Oltre ad Enel, al momento è operativo l’investimento rialzista su Stellantis e questa settimana vogliamo inserire un investimento “long” sulle azioni di una delle banche più interessanti di Piazza Affari: Banco Bpm.

Portafoglio di investimento: la situazione generale

Archiviato il meeting della Banca centrale europea, l’evento clou della scorsa settimana è stata la riunione della Federal Reserve. Il rialzo del tasso sui Fed Funds, +25 punti base, e la revisione delle stime (+inflazione, -crescita) erano stati correttamente pronosticati mentre l’istituto guidato da Jerome Powell ha stupito in termini di outlook, visto che dai “Dot Plot” sono emersi ben 7 rialzi nel 2022 ed almeno 3 nel 2023 (con approdo finale al 2,75%).

Il chairman ha confermato che l’azione della banca con sede a Washington continuerà ad essere “data dependant”, ma ha anche ribadito che ogni meeting è «live» (ovvero può ospitare una mossa) e che il Fomc (Federal open market committee) è pronto ad accelerare il processo di normalizzazione del costo del denaro.

L’atteggiamento della Fed non ha provocato grandi scossoni sui mercati: negli anni abbiamo imparato che più che i rialzi dei tassi (che, al contrario dell’inizio dei cicli di tagli, non sono in genere ribassisti per l’equity), le piazze finanziarie soffrono l’incertezza e, almeno finora, la comunicazione fornita ai mercati da parte della Fed è stata sufficientemente chiara.

Archiviate, per ora, le questioni relative le banche centrali, i mercati si trovano nuovamente a fronteggiare la combo pandemia-invasione russa dell’Ucraina. Grazie ai vaccini, la situazione in Europa e Stati Uniti sembrerebbe sotto controllo e l’arrivo della bella stagione induce all’ottimismo. Più difficile il contesto ad Hong Kong e Cina, poiché bassi tassi di vaccinazione, scarsa efficacia del vaccino Sinopharm e la politica “zero Covid” minacciano di impattare la crescita della seconda economia mondiale.

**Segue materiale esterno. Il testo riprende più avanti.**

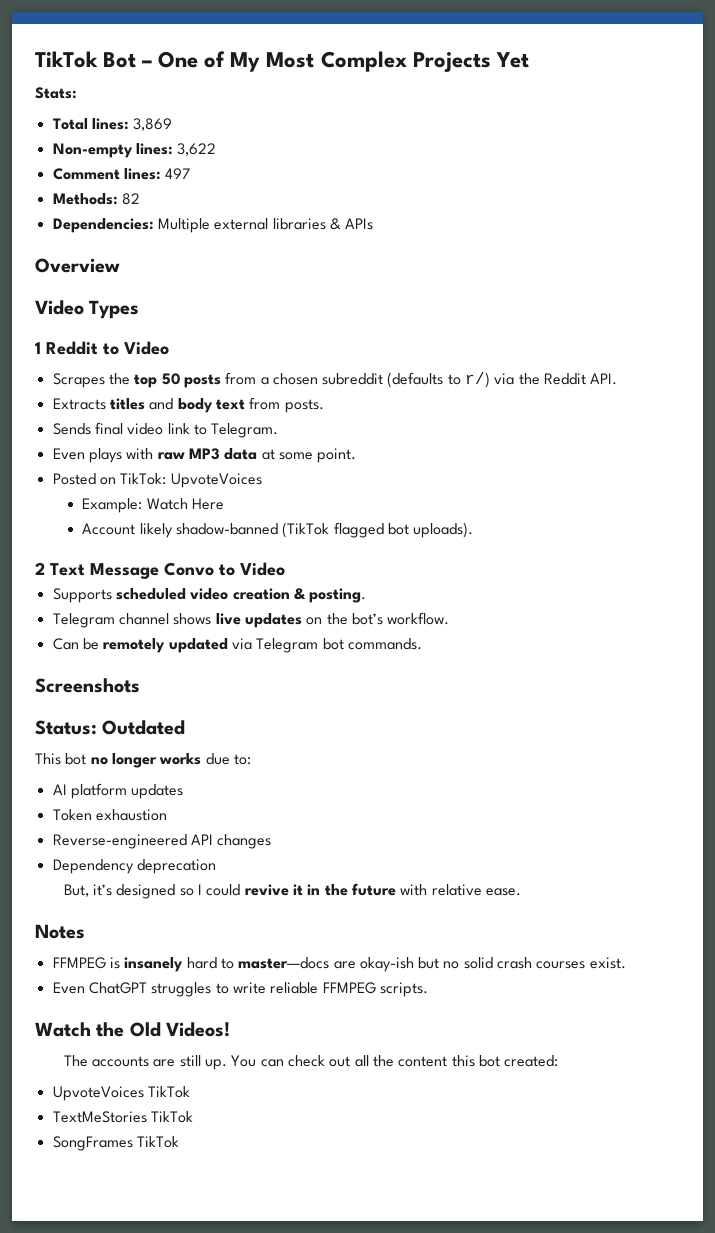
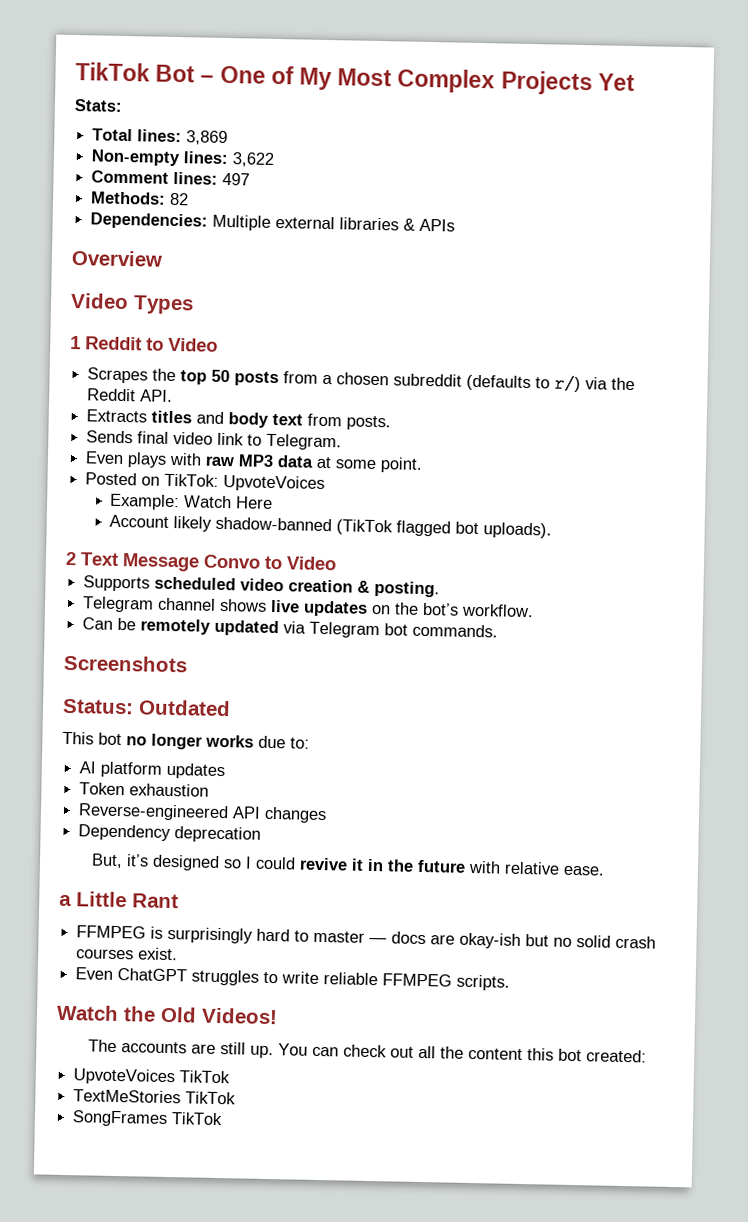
- Notes
+ a Little Rant
- FFMPEG is insanely hard to master—docs are okay-ish but no solid crash courses exist.
+ FFMPEG is surprisingly hard to master — docs are okay-ish but no solid crash courses exist.

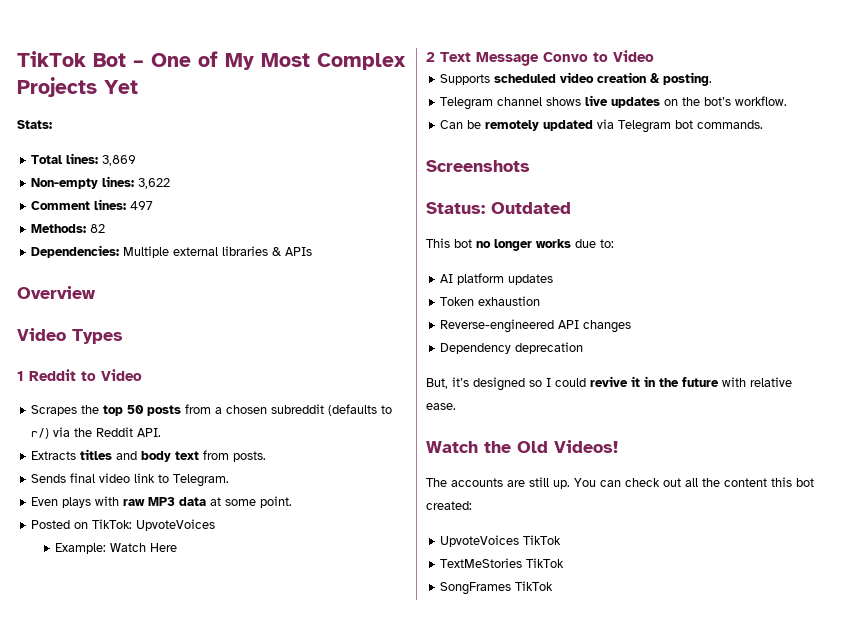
- Account likely shadow-banned (TikTok flagged bot uploads).
- a Little Rant
- FFMPEG is surprisingly hard to master — docs are okay-ish but no solid crash courses exist.
- Even ChatGPT struggles to write reliable FFMPEG scripts.

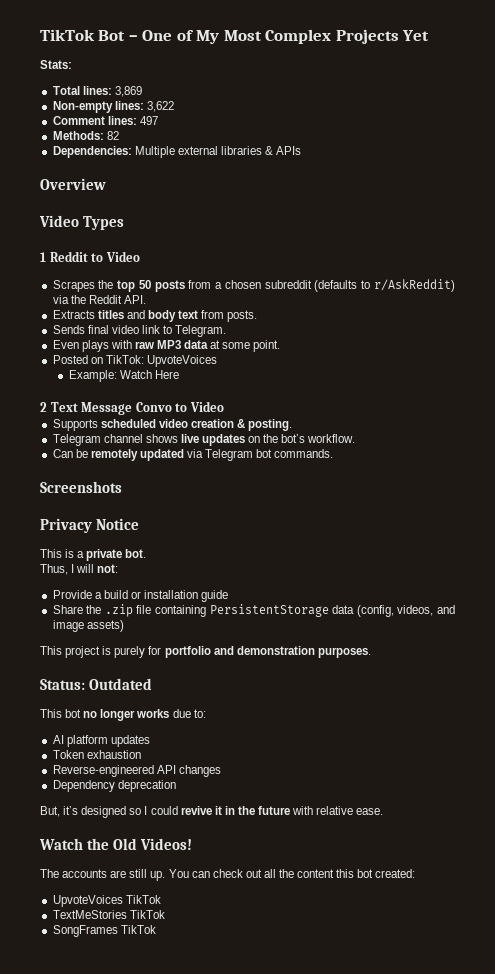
- Scrapes the top 50 posts from a chosen subreddit (defaults to r/) via the Reddit API.
+ Scrapes the top 50 posts from a chosen subreddit (defaults to r/AskReddit) via the Reddit API.
+ Privacy Notice
+ This is a private bot.
+ Thus, I will not:
+ Provide a build or installation guide
+ Share the .zip file containing PersistentStorage data (config, videos, and image assets)
+ This project is purely for portfolio and demonstration purposes.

Per quanto riguarda il secondo punto, ad una prima fase di choc ha fatto seguito una in cui parte delle perdite sono state recuperate: gli operatori sono alla finestra in attesa di novità sulle trattative di pace. La paura, come rilevato sette giorni fa, è che un Putin disperato faccia mosse disperate.

Portafoglio del Martedì: investiamo al rialzo su Banco Bpm

Oltre all’operazione sulle azioni Enel, per la quale abbiamo utilizzato un Turbo Open End di UniCredit con codice Isin DE000HV47009, lunedì scorso è divenuta operativa anche quella sulle azioni Stellantis.

Per realizzare questo investimento, abbiamo utilizzato un Turbo Open End di UniCredit con sottostanti le azioni Stellantis e Isin DE000HV4K982.

Azioni Enel, grafico giornaliero. Fonte: TeleTrader

Azioni Stellantis, grafico giornaliero. Fonte: TeleTrader

Questa settimana vogliamo inserire un deal al rialzo sul titolo Banco Bpm utilizzando il Turbo Open End con codice Isin DE000HV4K842, leva fissata a 2,96 e knock out a 1,897842 euro (distante oltre 30 punti percentuali).

Dopo il tonfo di un paio di settimane fa, le azioni Bami sono riuscite a riportarsi al di sopra della trendline ottenuta dall’unione dei lows del 30 novembre e del 20 dicembre 2021.

Azioni Banco Bpm, grafico giornaliero. Fonte: TeleTrader

Confermata nelle ultime sedute, la validità di questo livello sembrerebbe destinata a permettere ulteriori guadagni in direzione 3 euro. Con uno stop loss fissato a 2,4 euro, intendiamo aprire una posizione “long” da 2,8 euro con target 3,05 euro.

I prodotti inseriti e le rispettive leve sono stati selezionati alle 11:20 del 22 marzo 2022. Le strategie si considerano valide se i prezzi toccano il punto di entrata prima del take profit o dello stop loss.